Lew’s business is personal, but clearly the people don’t mind if his highly personalized method gets them closer to their dreams whether the envisioned idea is a new business, changed outlook, or even a newfound loved one. He takes cues from Richard Branson, who swears by fair and familial treatment of employees, and his mother, who set the sound bite “keep people fed and you’ll always be among friends” right ‘round in Lew’s head. Clarity in the philosophy is only reinforced when a satisfied patron bites into a Stout burger, after which that silent nod of total satisfaction says a thousand words.

He’s got the nod from the restaurant world. So what’s next for Lew? There are two major developments. The first is a software application to be used by businesses and municipalities alike for auditing regulated industries. Though a mouthful, the developing technology can be confidently declared as practical—especially for heavily regulated industries like cannabis, wherein regulation roadblocks have proven a high-flying nightmare for the city since 2018 began.

The second concept is harder to grasp. Sensing deteriorating comprehension on the other end of the line, the legal eagle swoops in to explain the creation of a two-pronged monster of a development.

“Next thing that we’re really focused on is Loyola Law School,” he reveals. “And it’s going to be working on original content production with industry-leading and world-leading attorneys on current legal matters that are affecting the global community and also artificial intelligence and its application in the law. So two-pronged.”

What do lawyers understand about the intersection of artificial intelligence and original content? Then again, stranger collaborations have happened or app-ened, rather. Uber is working with NASA (link to Flaunt blurb) to engineer flying taxis, and CoverGirl partnered with Lucasfilm to create a “light and dark side” ad.

“They understand the need for original content and they’re trying to get out there in front of the social media world,” he adds, “and also they understand that artificial intelligence is going to be making huge moves in the profession and it’s going to be changing the way law is practiced, so it’s better to kind of embrace it and work with it rather than against it.”

In the future, Lew would like to continue acting as an agency for change and helping others embrace their futures. A new moniker is added. He’s unsure of the road one takes to achieve the perpetually forward-thinking identity, though he’s already traversed it many times.

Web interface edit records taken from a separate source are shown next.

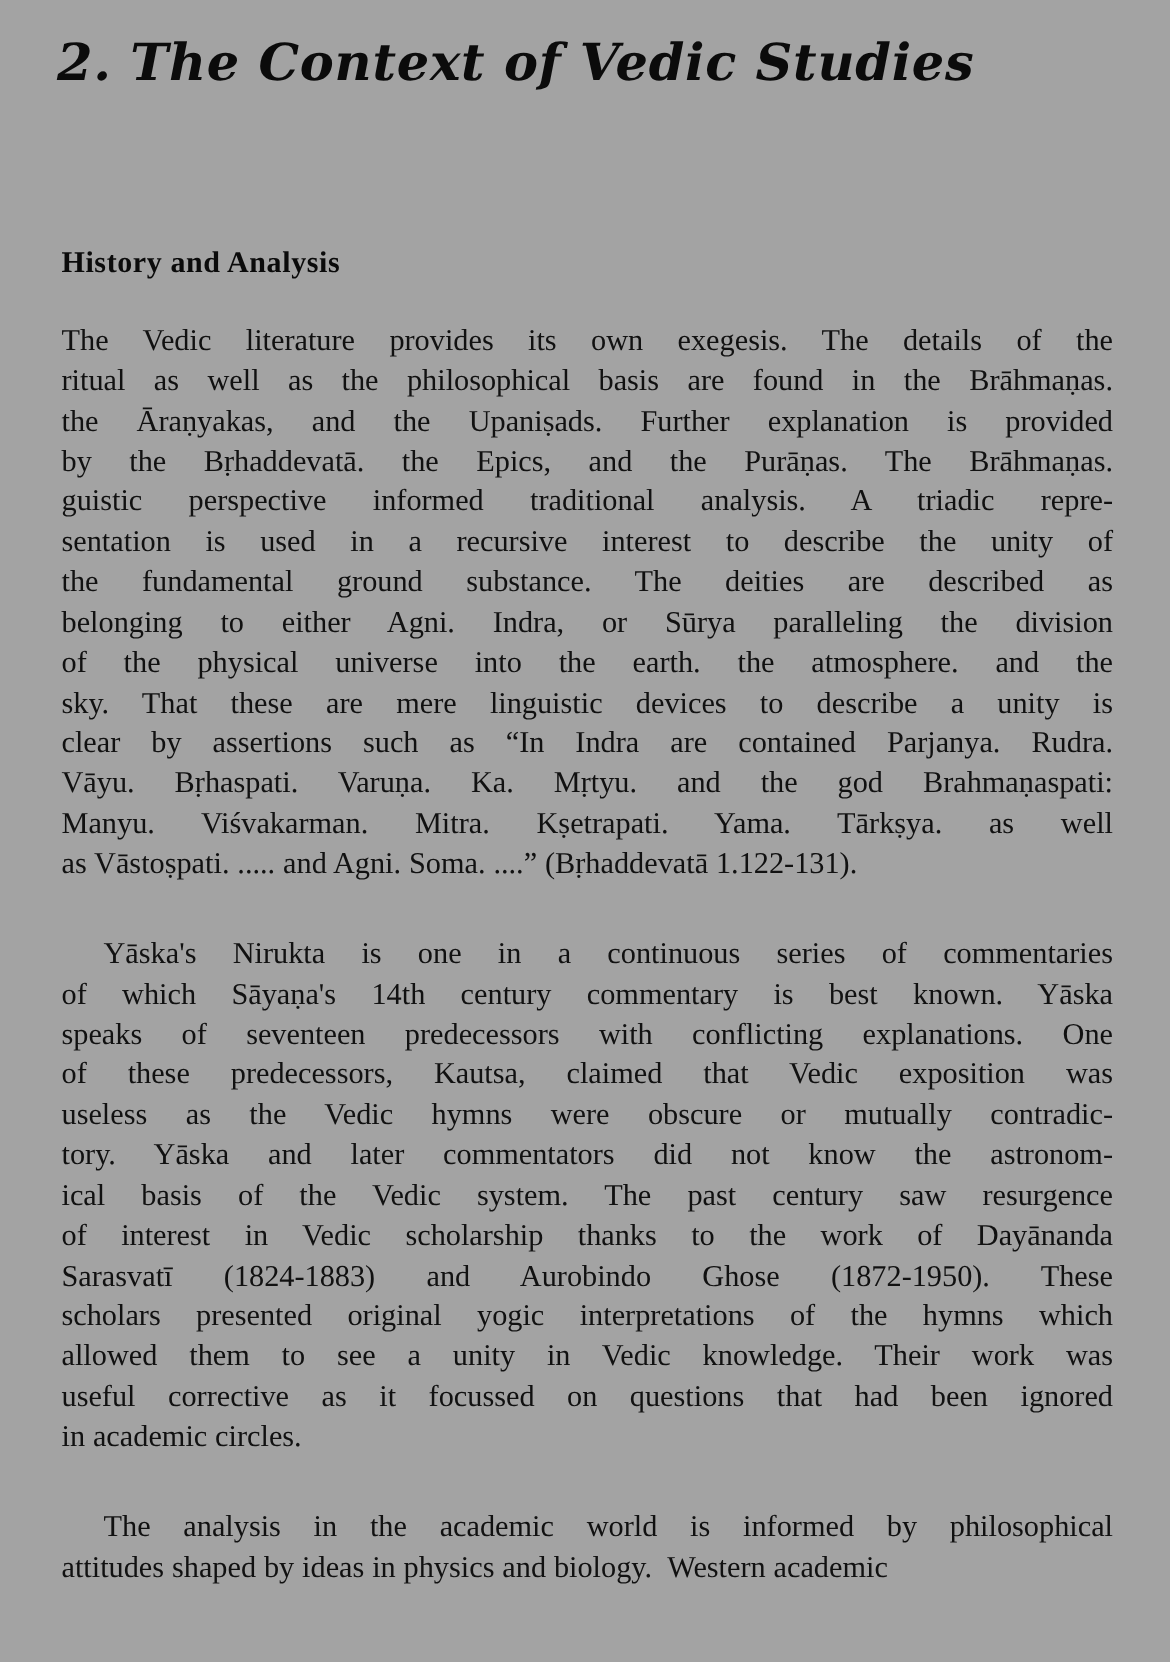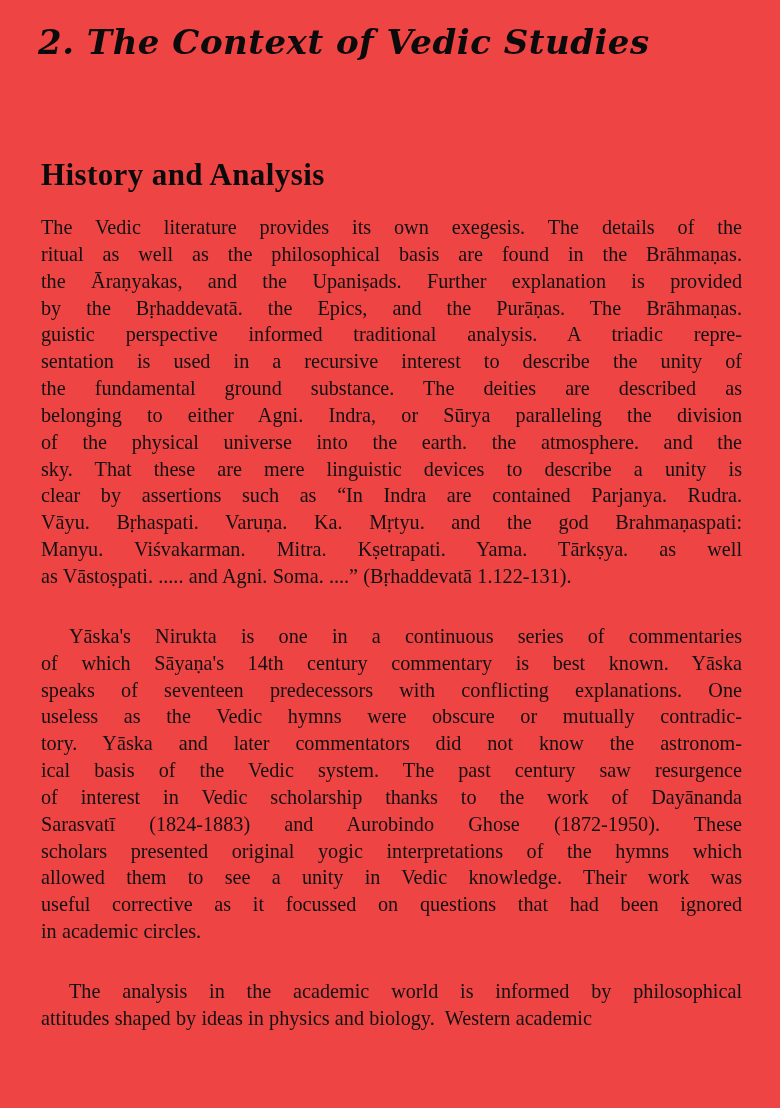"2. The Context of Vedic" .page { background: #ef4444 -> #a3a3a3 }
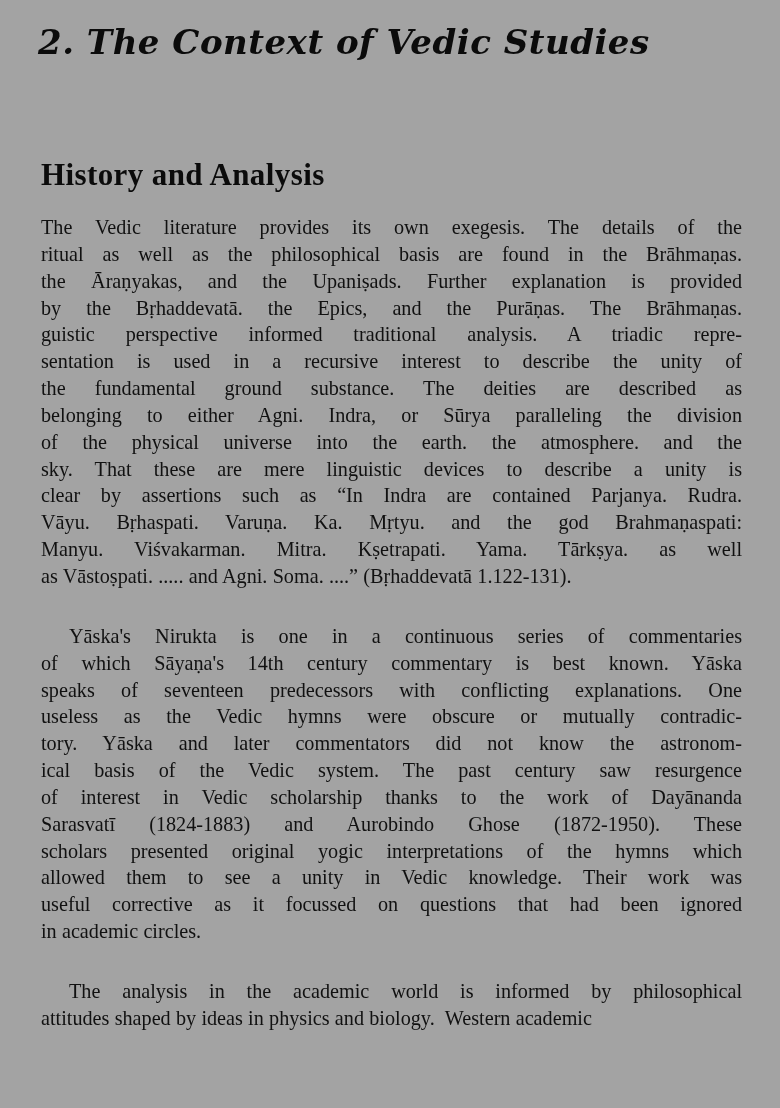"History and Analysis" .section-heading { font-size: 31px -> 20px }
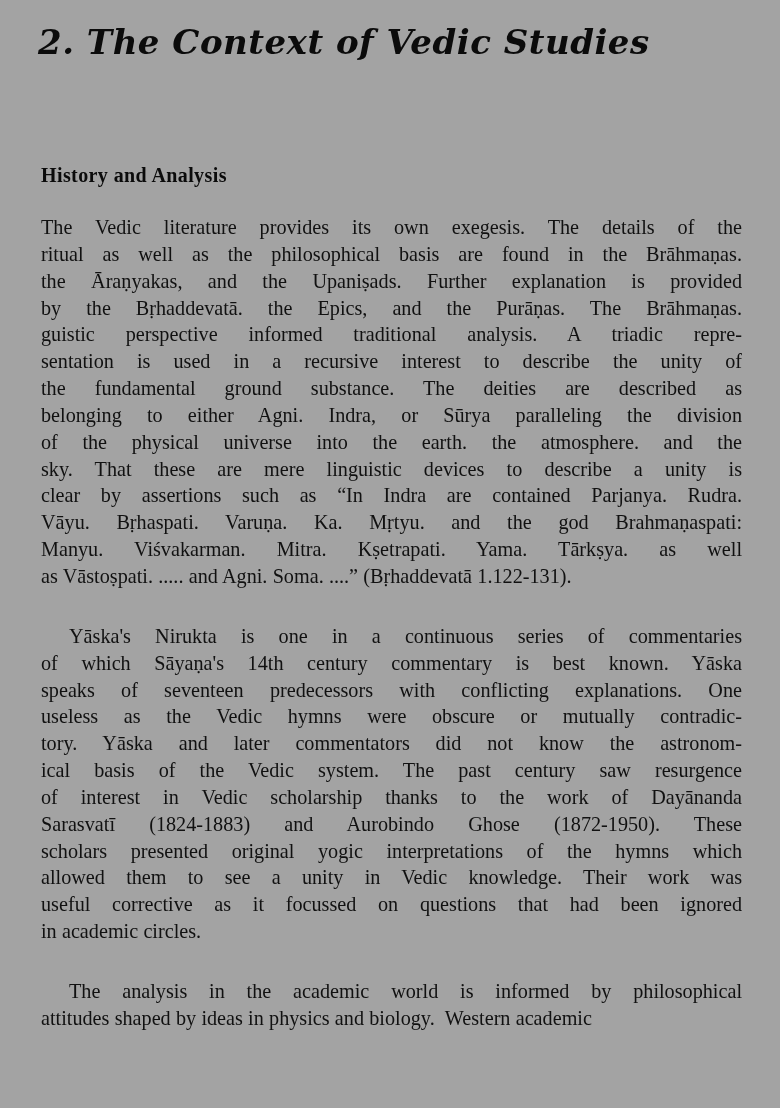"of these predecessors, Kautsa, claimed" span.ln { html: none -> <span>of these predecessors, Kautsa, claimed that Vedic exposition was</span> }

“I like that much better than entrepreneur,” Lew says.  “I love the idea of being a futurist, so yeah what’s better than sitting around thinking about what’s coming next? I’m not really sure how you become a futurist, so yes I would one day like to be a futurist.”

Earning the unofficial title, he expertly predicts journalism’s future. It’s one that is of, by, and for the people.

“I think it’s going to just continue to evolve on contribution like a content contribution. Everybody’s going to be contributing content, which I think is super fun and exciting…imagine seeing what an 8-year-old thinks about on content.”

The 8-year-old referenced is Lew’s niece, who loves to write her own captions for social media. Using those same digital publishing tools, his 81-year-old mother writes book reviews. Putting Black Mirror-aggravated fear of artificial intelligence aside, Lew’s vision for one big family dinner with seats reserved for a motley crew from dissimilar industries is in plain view. Finally, the ever-hopeful “futurepreneur’s” master plan for the foreseeable future and beyond is made known: to continue betting that the city of dreams will not, for any reason defer his.

“Everything is possible in this city. Like I can wake up tomorrow and do whatever I want, and someone will support me and encourage me.”